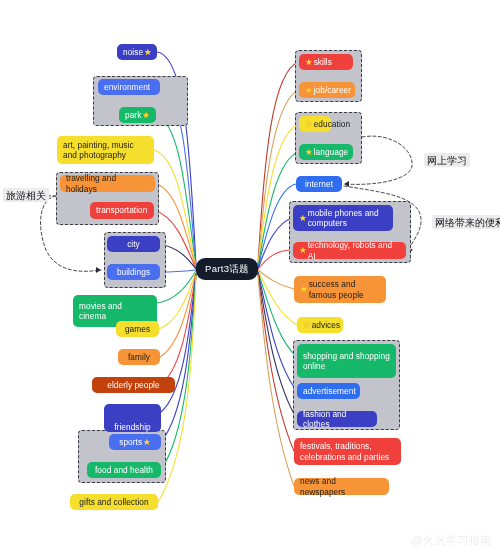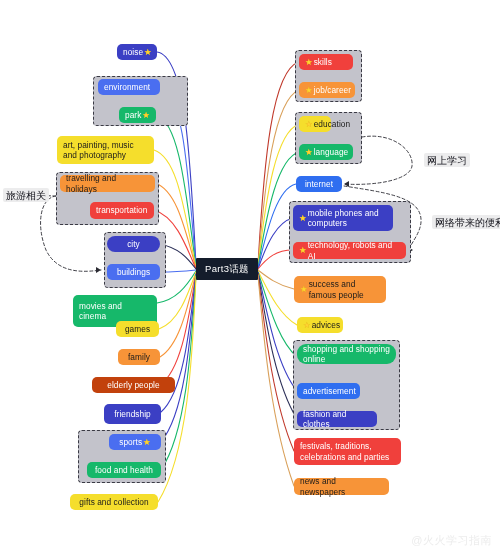--- a/index.html
+++ b/index.html
@@ -158,7 +158,7 @@
   <div class="node" style="left:90px;top:202px;width:64px;height:17px;background:#f0403c;">
     <span>transportation</span>
   </div>
-  <div class="node" style="left:107px;top:236px;width:53px;height:16px;background:#3b3fc4;justify-content:center;border-radius:8px;">
+  <div class="node" style="left:107px;top:236px;width:53px;height:16px;background:#3b3fc4;justify-content:center;">
     <span>city</span>
   </div>
   <div class="node" style="left:107px;top:264px;width:53px;height:16px;background:#4a6ef0;justify-content:center;">

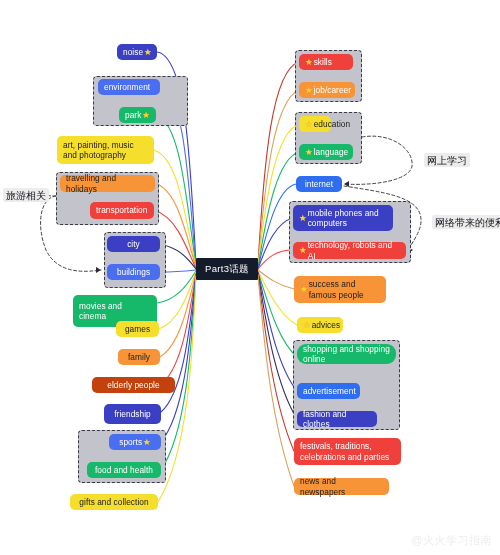--- a/index.html
+++ b/index.html
@@ -49,7 +49,7 @@
     position:absolute;
     background:#141c2b;
     color:#ffffff;
-    border-radius:1px;
+    border-radius:9px;
     font-size:9.5px;
     letter-spacing:0.3px;
     display:flex;

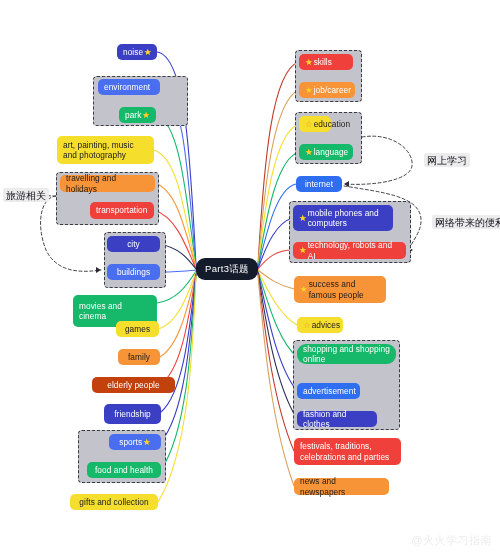--- a/index.html
+++ b/index.html
@@ -216,7 +216,7 @@
   <div class="node dark" style="left:297px;top:317px;width:46px;height:16px;background:#f5de2c;">
     <span class="star pre">★</span><span>advices</span>
   </div>
-  <div class="node" style="left:297px;top:344px;width:99px;height:20px;background:#16b86a;border-radius:9px;">
+  <div class="node" style="left:297px;top:344px;width:99px;height:34px;background:#16b86a;">
     <span>shopping and shopping online</span>
   </div>
   <div class="node" style="left:297px;top:383px;width:63px;height:16px;background:#2f6ef0;">

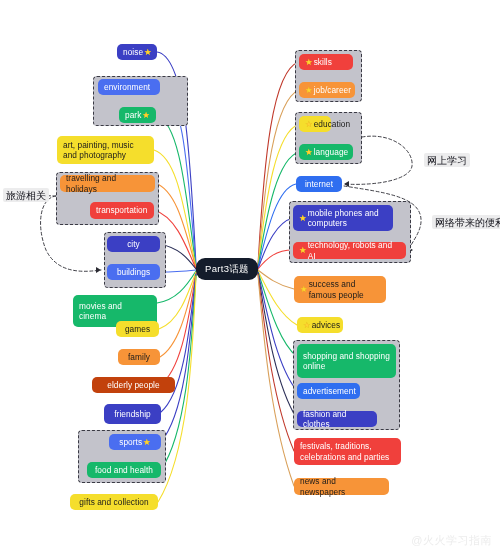--- a/index.html
+++ b/index.html
@@ -176,7 +176,7 @@
   <div class="node" style="left:92px;top:377px;width:83px;height:16px;background:#c2410c;justify-content:center;">
     <span>elderly people</span>
   </div>
-  <div class="node" style="left:104px;top:404px;width:57px;height:20px;background:#3b3fc4;justify-content:center;">
+  <div class="node" style="left:104px;top:404px;width:57px;height:28px;background:#3b3fc4;justify-content:center;align-items:flex-end;">
     <span>friendship</span>
   </div>
   <div class="node" style="left:109px;top:434px;width:52px;height:16px;background:#4a6ef0;justify-content:center;">

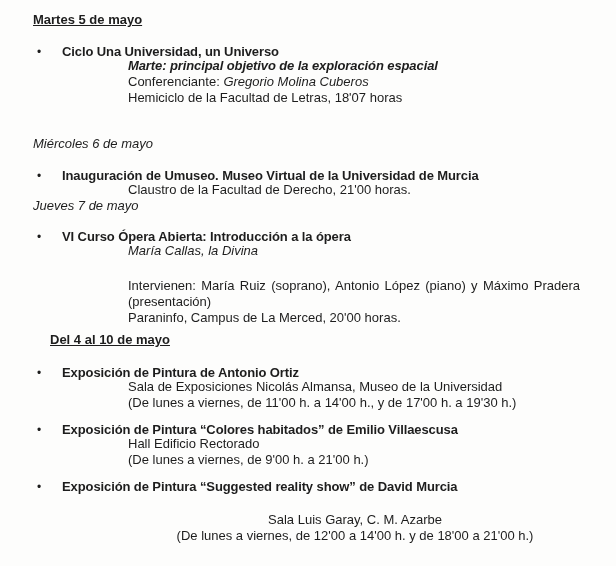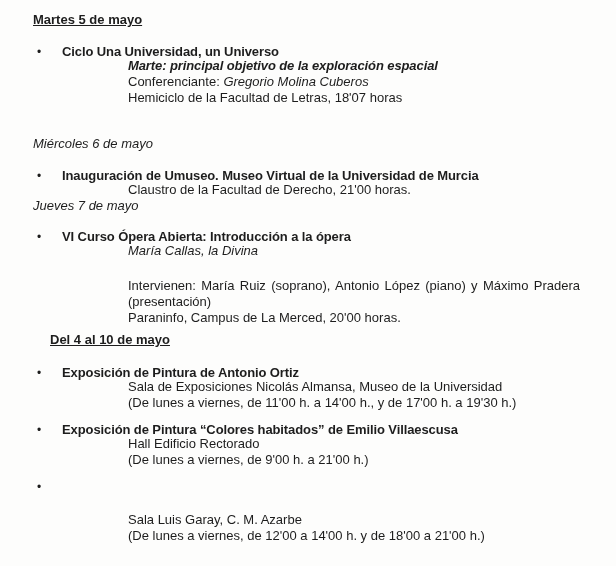--- a/index.html
+++ b/index.html
@@ -146,6 +146,7 @@
   <div class="event" id="evt-davidmurcia">
     <div class="event-row">
       <span class="bullet">•</span>
+      <span class="etitle">Exposición de Pintura “Suggested reality show” de David Murcia</span>
     </div>
     <div class="details">
       <div class="dline">Sala Luis Garay, C. M. Azarbe</div>

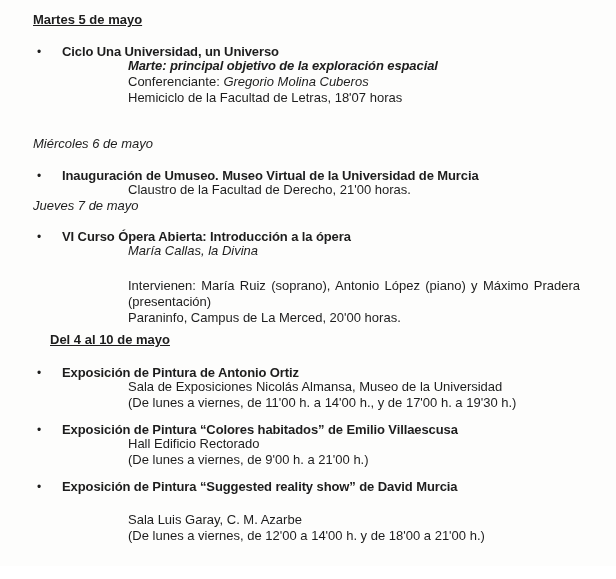--- a/index.html
+++ b/index.html
@@ -71,7 +71,7 @@
   #evt-ortiz      { margin-top: 17px; }
   #evt-villaescusa{ margin-top: 11px; }
   #evt-davidmurcia{ margin-top: 11px; }
-  #evt-davidmurcia .details { margin-top: 17px; }
+  #evt-davidmurcia .details { margin-top: 17px; text-align: center; }
 </style>
 </head>
 <body>

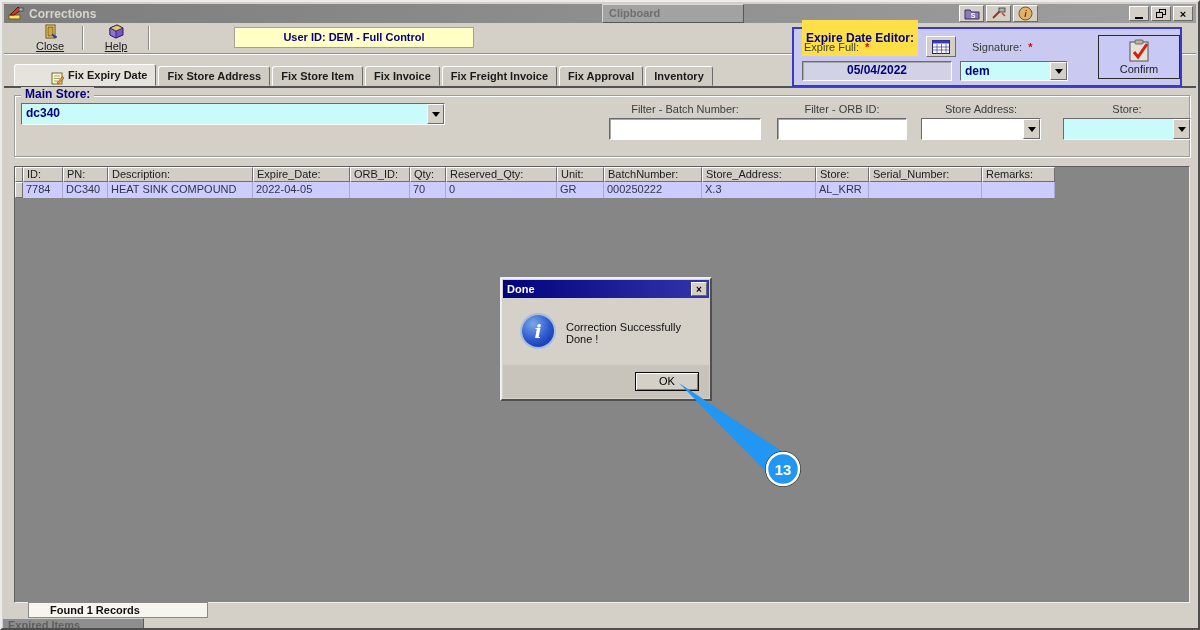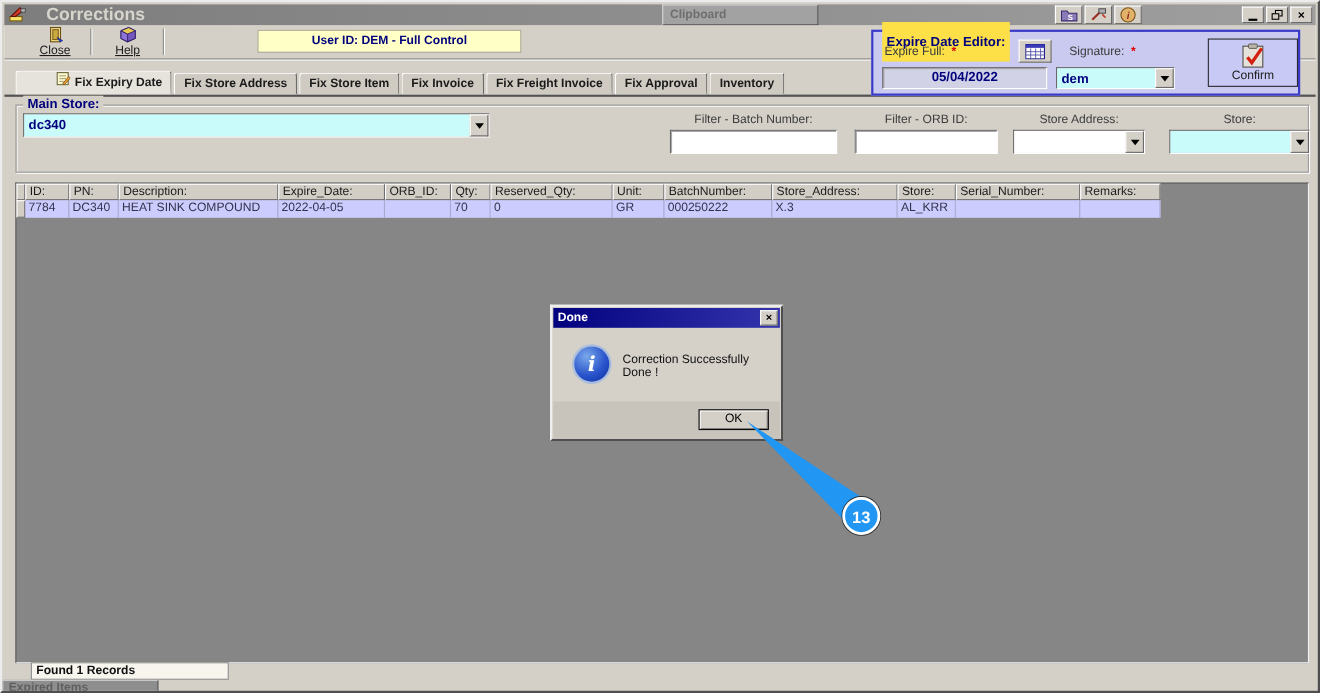--- a/index.html
+++ b/index.html
@@ -15,7 +15,7 @@
   .titlebar { position:absolute; left:2px; top:2px; width:1192px; height:19px;
     background:linear-gradient(to right,#7d7d7d,#9f9f9f);
     display:flex; align-items:center; padding-left:4px; }
-  .titlebar .title { color:#d8d5cd; font-weight:bold; font-size:16px; margin-left:18px; }
+  .titlebar .title { color:#d8d5cd; font-weight:bold; font-size:12px; margin-left:5px; }
   .clipboard-bar { position:absolute; left:600px; top:2px; width:142px; height:19px;
     background:#a2a2a2; border:1px solid; border-color:#d8d8d8 #575757 #575757 #d8d8d8;
     color:#6e6e6e; font-weight:bold; font-size:11px; line-height:17px; padding-left:6px; }

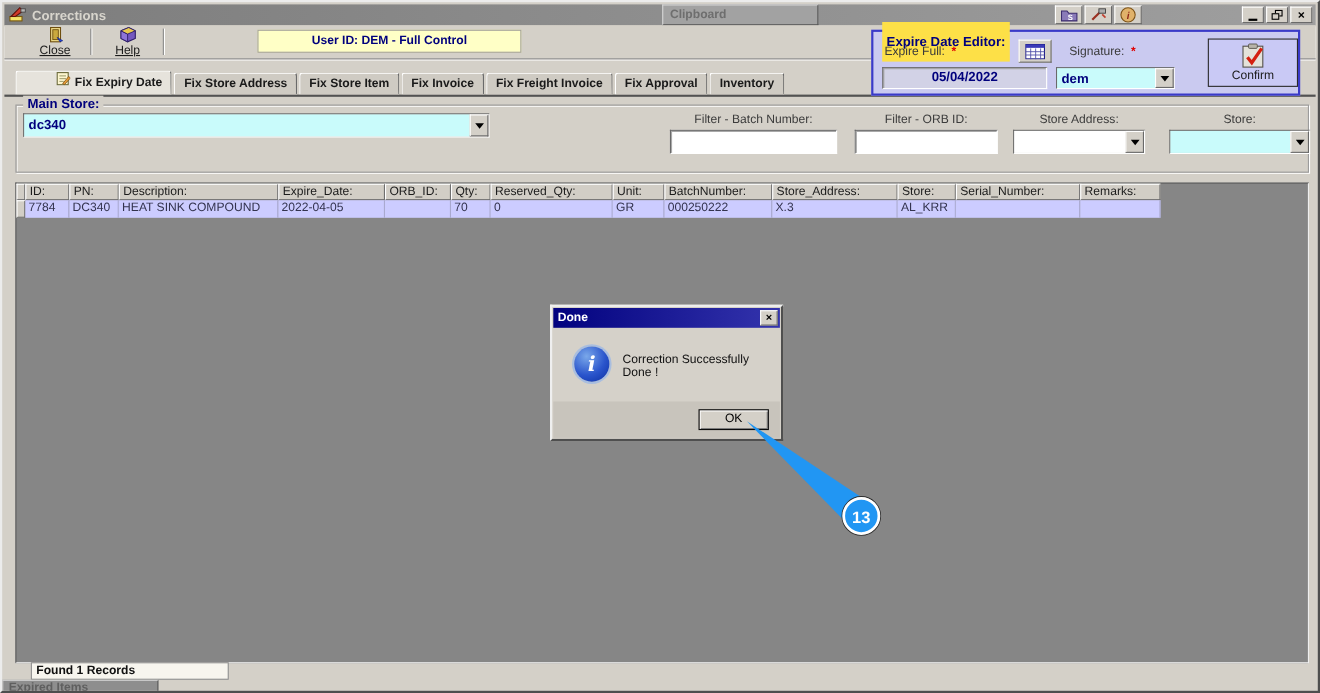--- a/index.html
+++ b/index.html
@@ -66,7 +66,7 @@
     border:1px solid; border-color:#ffffff #6a6a6a #cfcbc3 #ffffff; border-radius:3px 3px 0 0;
     font-size:11px; font-weight:bold; color:#1a1a1a; line-height:18px; white-space:nowrap; }
   .tab.active { height:22px; background:#e6e3dc; line-height:20px;
-    border-color:#ffffff #6a6a6a #e6e3dc #ffffff; display:flex; align-items:flex-start; gap:4px;padding-left:36px; }
+    border-color:#ffffff #6a6a6a #e6e3dc #ffffff; display:flex; align-items:flex-end; gap:4px;padding-left:36px; }
   .tab-underline { position:absolute; left:2px; top:84px; width:1192px; height:2px; background:#525252; }
   
   .main-group { position:absolute; left:12px; top:93px; width:1176px; height:62px;

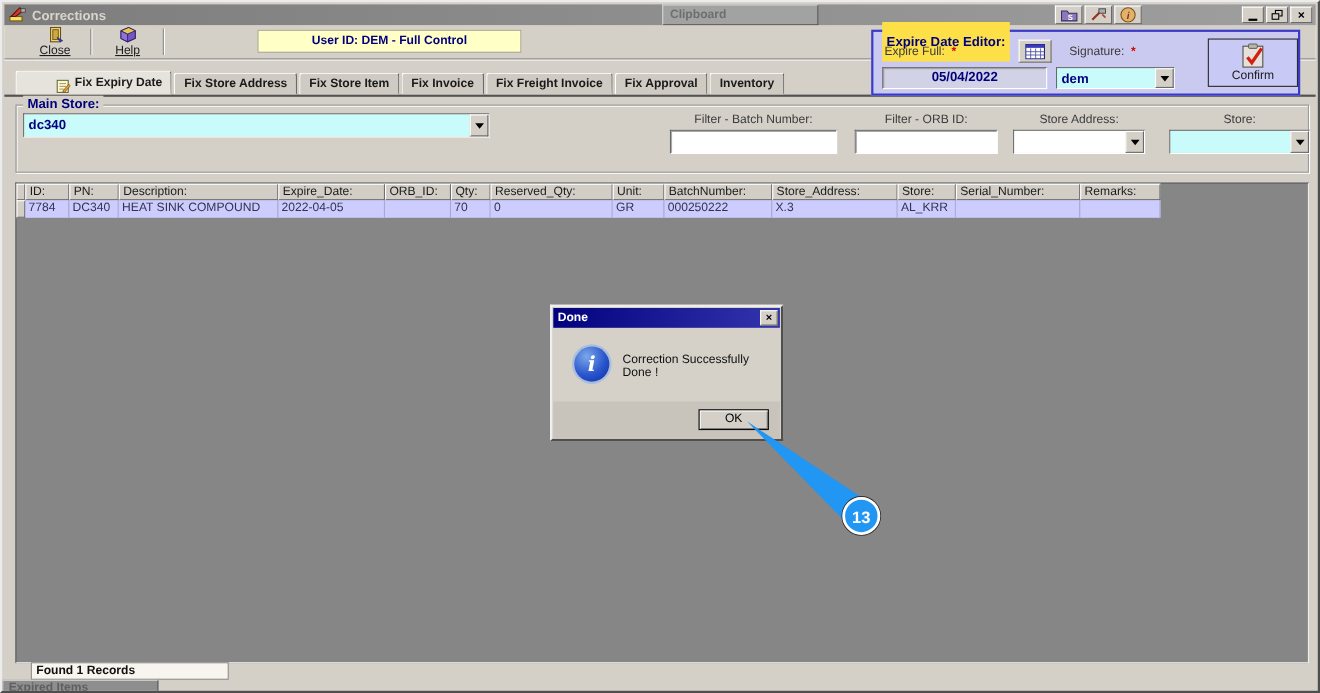--- a/index.html
+++ b/index.html
@@ -93,7 +93,7 @@
   
   .status-box { position:absolute; left:26px; top:600px; width:180px; height:16px;
     background:#f7f5ee; border:1px solid #8a8a8a; font-size:11px; font-weight:bold; color:#111;
-    line-height:14px; padding-left:4px; }
+    line-height:14px; padding-left:21px; }
   .expired-bar { position:absolute; left:0; top:616px; width:142px; height:14px;
     background:#8e8e8e; border:1px solid; border-color:#cfcfcf #5c5c5c #5c5c5c #cfcfcf;
     font-size:11px; font-weight:bold; color:#5f5f5f; line-height:12px; padding-left:5px; z-index:6; }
○ ○ ○ ○ ○ ○ ○
— Directions —
Output only an exact transcription of the lines above from the one with "background:#f7f5ee; border:1px solid" up to and including the one with "top:616px; width:142px; height:14px;".

— Written solution —
     background:#f7f5ee; border:1px solid #8a8a8a; font-size:11px; font-weight:bold; color:#111;
-    line-height:14px; padding-left:4px; }
+    line-height:14px; padding-left:21px; }
   .expired-bar { position:absolute; left:0; top:616px; width:142px; height:14px;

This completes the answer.